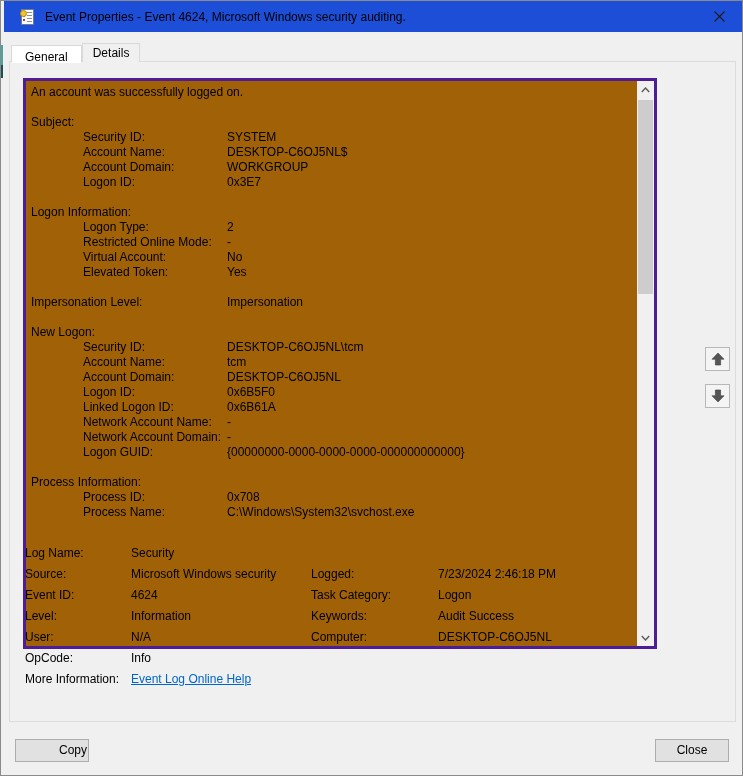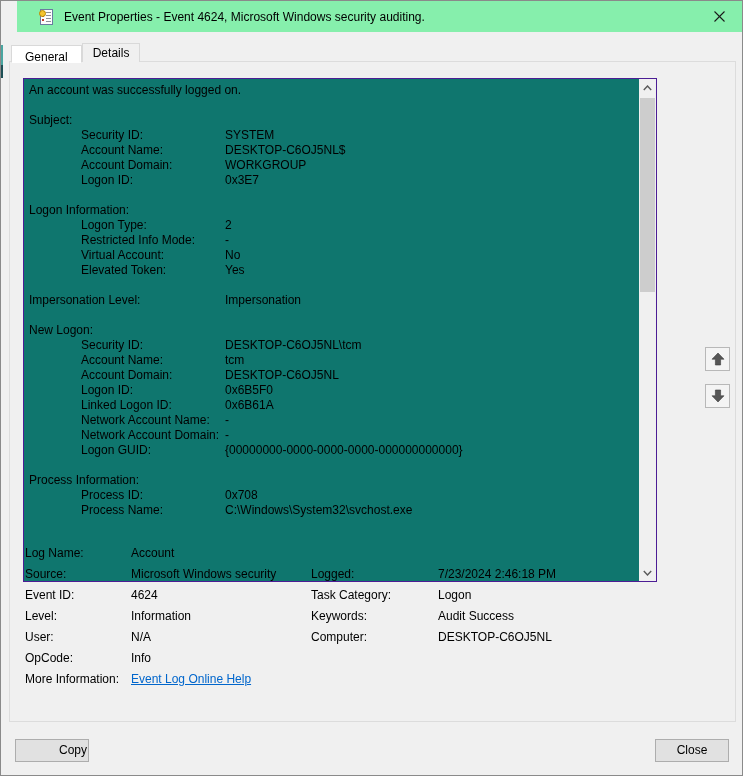--- a/index.html
+++ b/index.html
@@ -9,24 +9,24 @@
   .dialog {
     position:relative;
     width:743px; height:776px;
     background:#f0f0f0;
     border:1px solid #8a8a8a;
     overflow:hidden;
   }
 
   
   .titlebar {
-    position:absolute; left:16px; top:0; right:0; height:31px;
-    background:#86efac;
+    position:absolute; left:3px; top:0; right:0; height:31px;
+    background:#1d4ed8;
     display:flex; align-items:center;
-    padding-left:22px;
+    padding-left:16px;
   }
   .title-icon { position:relative; width:16px; height:16px; margin-right:9px; flex:none; }
   .title-icon .page {
     position:absolute; left:1px; top:0; width:13px; height:16px;
     background:#fdfdfd; border:1px solid #6a7ba0;
   }
   .title-icon .dots {
     position:absolute; left:3px; top:2px; width:2px; height:12px;
     background:repeating-linear-gradient(#c23b2e 0 2px, #fdfdfd 2px 4px);
   }
@@ -62,22 +62,22 @@
   }
 
   
   .tabpage {
     position:absolute; left:8px; top:60px; width:727px; height:661px;
     background:#f0f0f0; border:1px solid #dcdcdc;
   }
 
   
   .event-textarea {
-    position:absolute; left:22px; top:77px; width:634px; height:504px;
-    background:#0f766e; border:1px solid #4c1d95;
+    position:absolute; left:22px; top:77px; width:634px; height:571px;
+    background:#a16207; border:3px solid #4c1d95;
   }
   .event-text-content {
     position:absolute; left:5px; top:4px; right:21px; bottom:2px;
     overflow:hidden;
   }
   .line { display:flex; height:15px; line-height:15px; white-space:pre; }
   .line .lbl { flex:none; width:196px; }
   .line .lbl.ind { padding-left:52px; }
   .line .val { flex:none; }
 
@@ -167,21 +167,21 @@
         <div class="line"><span class="lbl">An account was successfully logged on.</span></div>
         <div class="line"></div>
         <div class="line"><span class="lbl">Subject:</span></div>
         <div class="line"><span class="lbl ind">Security ID:</span><span class="val">SYSTEM</span></div>
         <div class="line"><span class="lbl ind">Account Name:</span><span class="val">DESKTOP-C6OJ5NL$</span></div>
         <div class="line"><span class="lbl ind">Account Domain:</span><span class="val">WORKGROUP</span></div>
         <div class="line"><span class="lbl ind">Logon ID:</span><span class="val">0x3E7</span></div>
         <div class="line"></div>
         <div class="line"><span class="lbl">Logon Information:</span></div>
         <div class="line"><span class="lbl ind">Logon Type:</span><span class="val">2</span></div>
-        <div class="line"><span class="lbl ind">Restricted Info Mode:</span><span class="val">-</span></div>
+        <div class="line"><span class="lbl ind">Restricted Online Mode:</span><span class="val">-</span></div>
         <div class="line"><span class="lbl ind">Virtual Account:</span><span class="val">No</span></div>
         <div class="line"><span class="lbl ind">Elevated Token:</span><span class="val">Yes</span></div>
         <div class="line"></div>
         <div class="line"><span class="lbl">Impersonation Level:</span><span class="val">Impersonation</span></div>
         <div class="line"></div>
         <div class="line"><span class="lbl">New Logon:</span></div>
         <div class="line"><span class="lbl ind">Security ID:</span><span class="val">DESKTOP-C6OJ5NL\tcm</span></div>
         <div class="line"><span class="lbl ind">Account Name:</span><span class="val">tcm</span></div>
         <div class="line"><span class="lbl ind">Account Domain:</span><span class="val">DESKTOP-C6OJ5NL</span></div>
         <div class="line"><span class="lbl ind">Logon ID:</span><span class="val">0x6B5F0</span></div>
@@ -216,21 +216,21 @@
   </div>
   <div class="nav-btn down">
     <svg width="14" height="14" viewBox="0 0 14 14">
       <path d="M7 13 L1 6.8 H4.4 V1 H9.6 V6.8 H13 Z" fill="#565656" stroke="#3c3c3c" stroke-width="0.6"></path>
     </svg>
   </div>
 
   <div class="footer-grid">
       <div class="frow">
         <span class="fl">Log Name:</span>
-        <span class="fv">Account</span>
+        <span class="fv">Security</span>
         <span class="rl"></span>
         <span class="rv"></span>
       </div>
       <div class="frow">
         <span class="fl">Source:</span>
         <span class="fv">Microsoft Windows security</span>
         <span class="rl">Logged:</span>
         <span class="rv">7/23/2024 2:46:18 PM</span>
       </div>
       <div class="frow">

What you have to do.
Return the records exactly as they stand, and drop every picture.

Expected answer.
--- a/index.html
+++ b/index.html
@@ -9,24 +9,24 @@
   .dialog {
     position:relative;
     width:743px; height:776px;
     background:#f0f0f0;
     border:1px solid #8a8a8a;
     overflow:hidden;
   }
 
   
   .titlebar {
-    position:absolute; left:16px; top:0; right:0; height:31px;
-    background:#86efac;
+    position:absolute; left:3px; top:0; right:0; height:31px;
+    background:#1d4ed8;
     display:flex; align-items:center;
-    padding-left:22px;
+    padding-left:16px;
   }
   .title-icon { position:relative; width:16px; height:16px; margin-right:9px; flex:none; }
   .title-icon .page {
     position:absolute; left:1px; top:0; width:13px; height:16px;
     background:#fdfdfd; border:1px solid #6a7ba0;
   }
   .title-icon .dots {
     position:absolute; left:3px; top:2px; width:2px; height:12px;
     background:repeating-linear-gradient(#c23b2e 0 2px, #fdfdfd 2px 4px);
   }
@@ -62,22 +62,22 @@
   }
 
   
   .tabpage {
     position:absolute; left:8px; top:60px; width:727px; height:661px;
     background:#f0f0f0; border:1px solid #dcdcdc;
   }
 
   
   .event-textarea {
-    position:absolute; left:22px; top:77px; width:634px; height:504px;
-    background:#0f766e; border:1px solid #4c1d95;
+    position:absolute; left:22px; top:77px; width:634px; height:571px;
+    background:#a16207; border:3px solid #4c1d95;
   }
   .event-text-content {
     position:absolute; left:5px; top:4px; right:21px; bottom:2px;
     overflow:hidden;
   }
   .line { display:flex; height:15px; line-height:15px; white-space:pre; }
   .line .lbl { flex:none; width:196px; }
   .line .lbl.ind { padding-left:52px; }
   .line .val { flex:none; }
 
@@ -167,21 +167,21 @@
         <div class="line"><span class="lbl">An account was successfully logged on.</span></div>
         <div class="line"></div>
         <div class="line"><span class="lbl">Subject:</span></div>
         <div class="line"><span class="lbl ind">Security ID:</span><span class="val">SYSTEM</span></div>
         <div class="line"><span class="lbl ind">Account Name:</span><span class="val">DESKTOP-C6OJ5NL$</span></div>
         <div class="line"><span class="lbl ind">Account Domain:</span><span class="val">WORKGROUP</span></div>
         <div class="line"><span class="lbl ind">Logon ID:</span><span class="val">0x3E7</span></div>
         <div class="line"></div>
         <div class="line"><span class="lbl">Logon Information:</span></div>
         <div class="line"><span class="lbl ind">Logon Type:</span><span class="val">2</span></div>
-        <div class="line"><span class="lbl ind">Restricted Info Mode:</span><span class="val">-</span></div>
+        <div class="line"><span class="lbl ind">Restricted Online Mode:</span><span class="val">-</span></div>
         <div class="line"><span class="lbl ind">Virtual Account:</span><span class="val">No</span></div>
         <div class="line"><span class="lbl ind">Elevated Token:</span><span class="val">Yes</span></div>
         <div class="line"></div>
         <div class="line"><span class="lbl">Impersonation Level:</span><span class="val">Impersonation</span></div>
         <div class="line"></div>
         <div class="line"><span class="lbl">New Logon:</span></div>
         <div class="line"><span class="lbl ind">Security ID:</span><span class="val">DESKTOP-C6OJ5NL\tcm</span></div>
         <div class="line"><span class="lbl ind">Account Name:</span><span class="val">tcm</span></div>
         <div class="line"><span class="lbl ind">Account Domain:</span><span class="val">DESKTOP-C6OJ5NL</span></div>
         <div class="line"><span class="lbl ind">Logon ID:</span><span class="val">0x6B5F0</span></div>
@@ -216,21 +216,21 @@
   </div>
   <div class="nav-btn down">
     <svg width="14" height="14" viewBox="0 0 14 14">
       <path d="M7 13 L1 6.8 H4.4 V1 H9.6 V6.8 H13 Z" fill="#565656" stroke="#3c3c3c" stroke-width="0.6"></path>
     </svg>
   </div>
 
   <div class="footer-grid">
       <div class="frow">
         <span class="fl">Log Name:</span>
-        <span class="fv">Account</span>
+        <span class="fv">Security</span>
         <span class="rl"></span>
         <span class="rv"></span>
       </div>
       <div class="frow">
         <span class="fl">Source:</span>
         <span class="fv">Microsoft Windows security</span>
         <span class="rl">Logged:</span>
         <span class="rv">7/23/2024 2:46:18 PM</span>
       </div>
       <div class="frow">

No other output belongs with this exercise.